■ Working data:
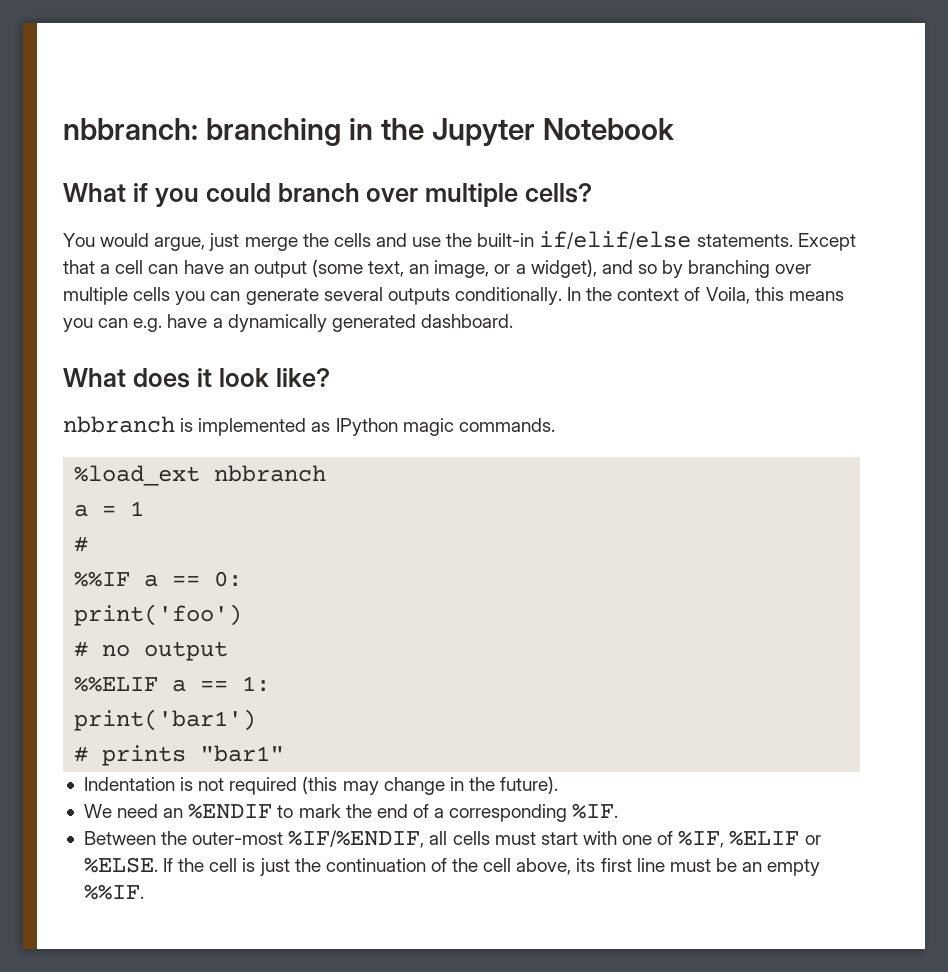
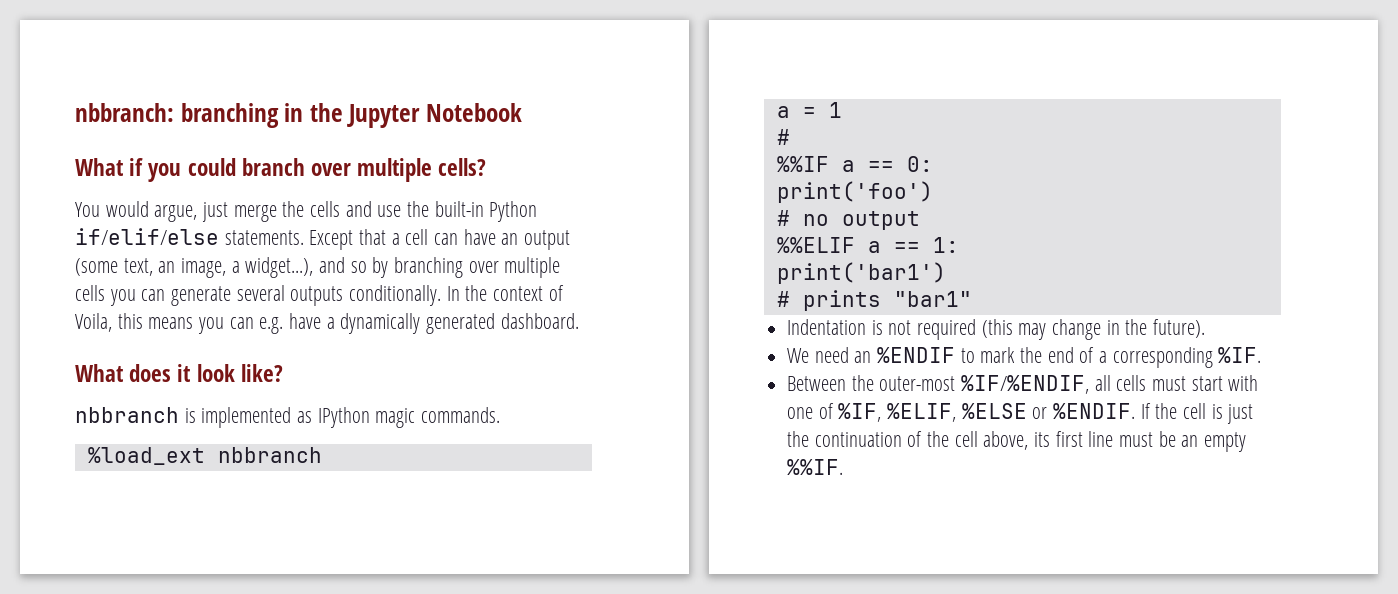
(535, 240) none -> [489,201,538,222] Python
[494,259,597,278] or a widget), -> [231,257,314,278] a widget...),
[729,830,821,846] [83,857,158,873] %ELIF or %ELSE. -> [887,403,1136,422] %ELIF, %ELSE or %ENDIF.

...

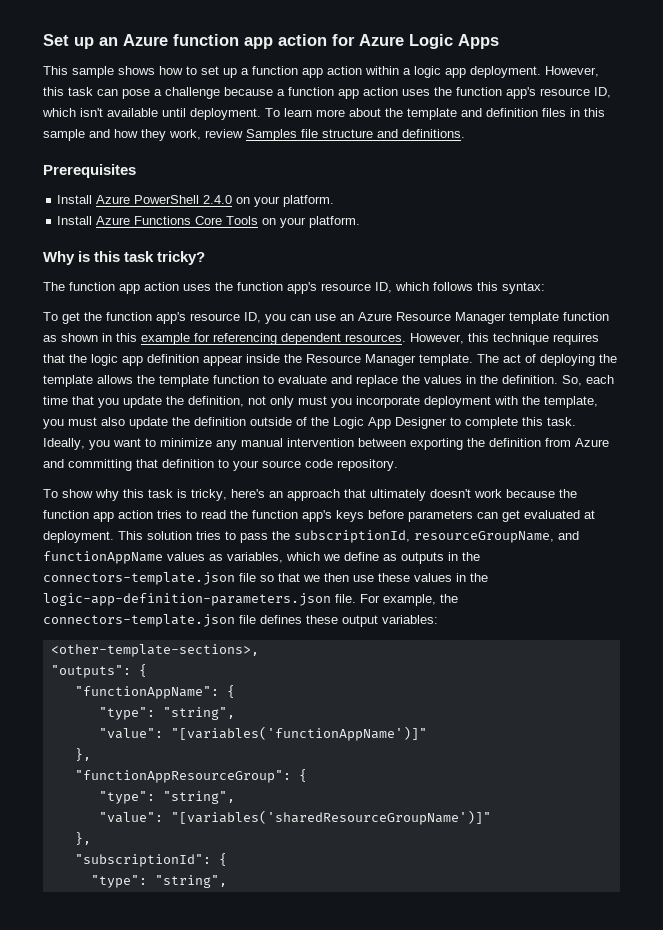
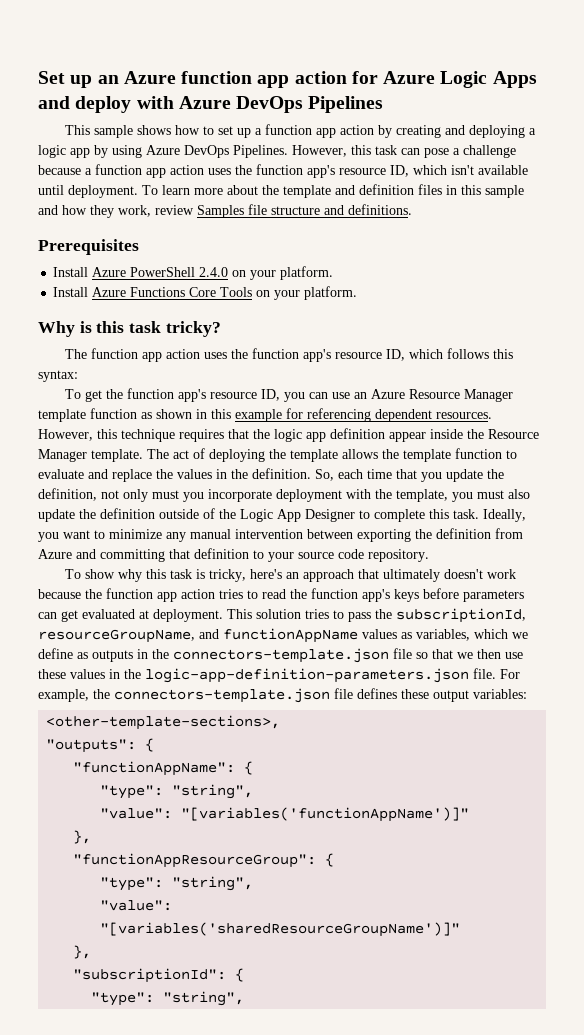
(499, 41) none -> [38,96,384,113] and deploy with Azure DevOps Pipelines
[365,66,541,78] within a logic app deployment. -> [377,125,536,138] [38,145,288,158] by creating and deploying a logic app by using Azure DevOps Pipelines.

---

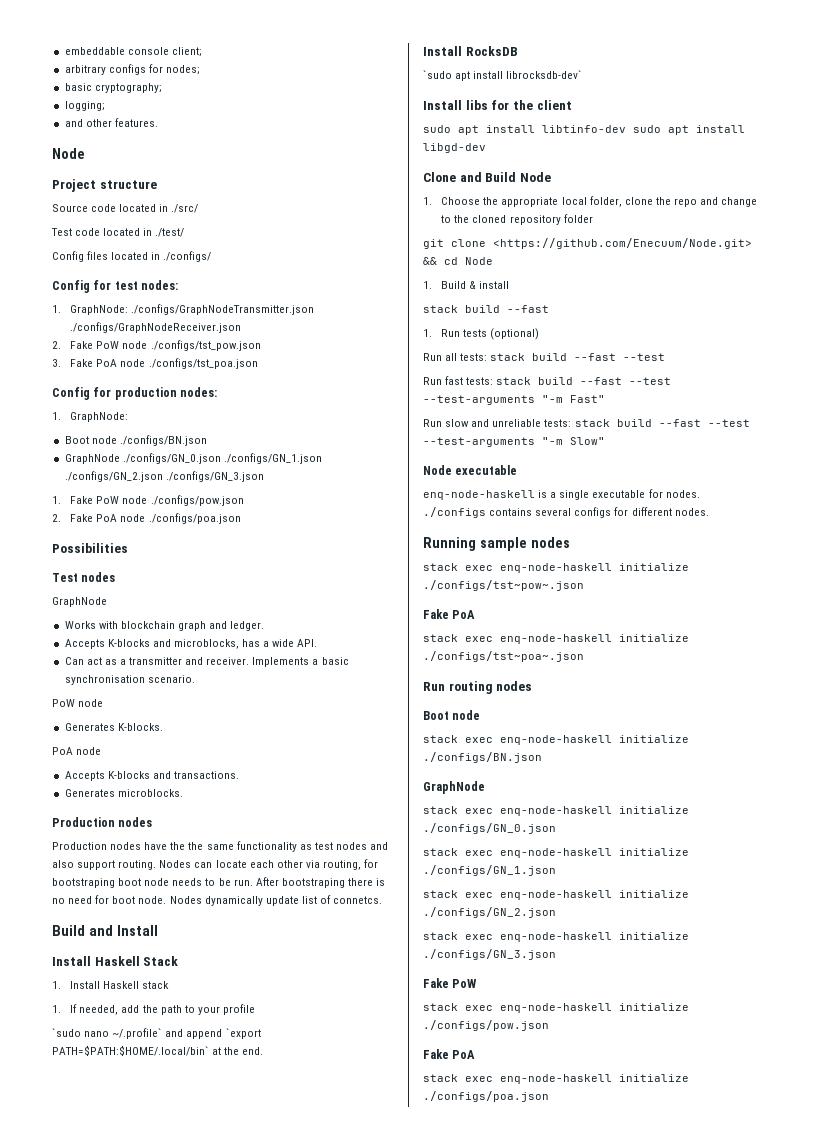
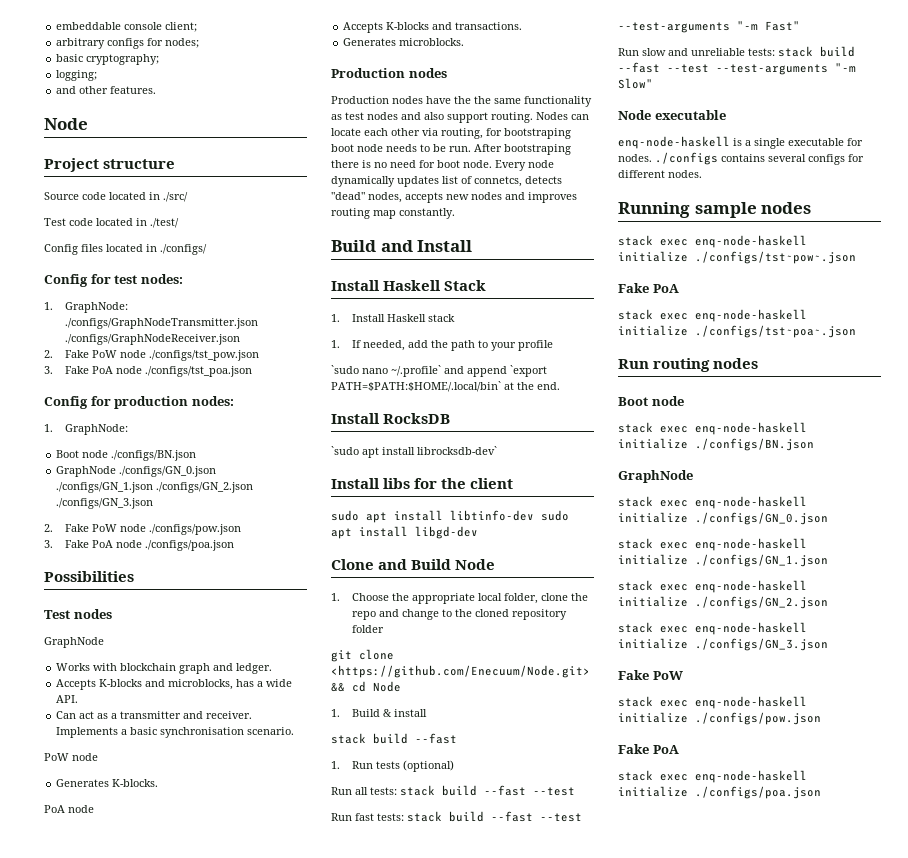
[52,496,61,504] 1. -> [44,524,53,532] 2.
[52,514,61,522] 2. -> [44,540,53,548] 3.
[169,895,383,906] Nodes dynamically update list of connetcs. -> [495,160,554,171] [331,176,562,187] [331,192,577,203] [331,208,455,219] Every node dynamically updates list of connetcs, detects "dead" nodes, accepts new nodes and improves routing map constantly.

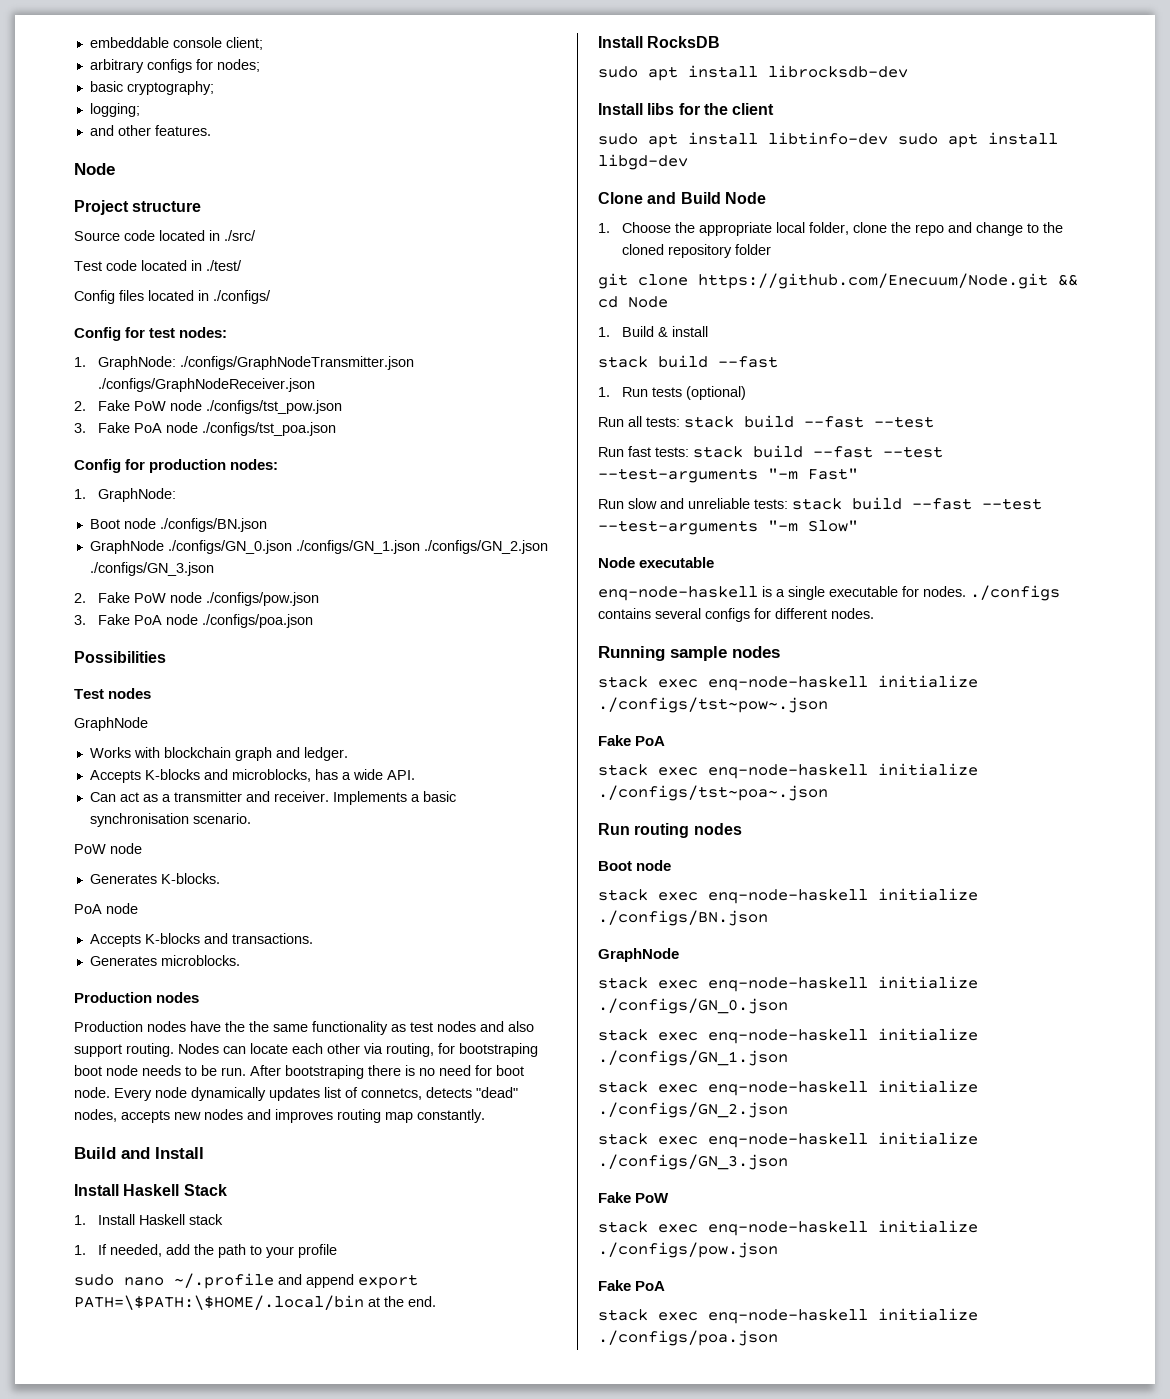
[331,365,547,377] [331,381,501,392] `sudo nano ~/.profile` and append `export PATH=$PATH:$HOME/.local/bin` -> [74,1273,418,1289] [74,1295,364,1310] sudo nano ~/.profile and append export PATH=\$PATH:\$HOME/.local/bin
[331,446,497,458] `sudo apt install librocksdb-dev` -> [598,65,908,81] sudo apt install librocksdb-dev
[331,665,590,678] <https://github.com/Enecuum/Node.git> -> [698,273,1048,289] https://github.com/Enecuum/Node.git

■ About this task: Find and copy each line in the material above where the string "none" occurs.

■ Finished exercise:
(535, 240) none -> [489,201,538,222] Python
(499, 41) none -> [38,96,384,113] and deploy with Azure DevOps Pipelines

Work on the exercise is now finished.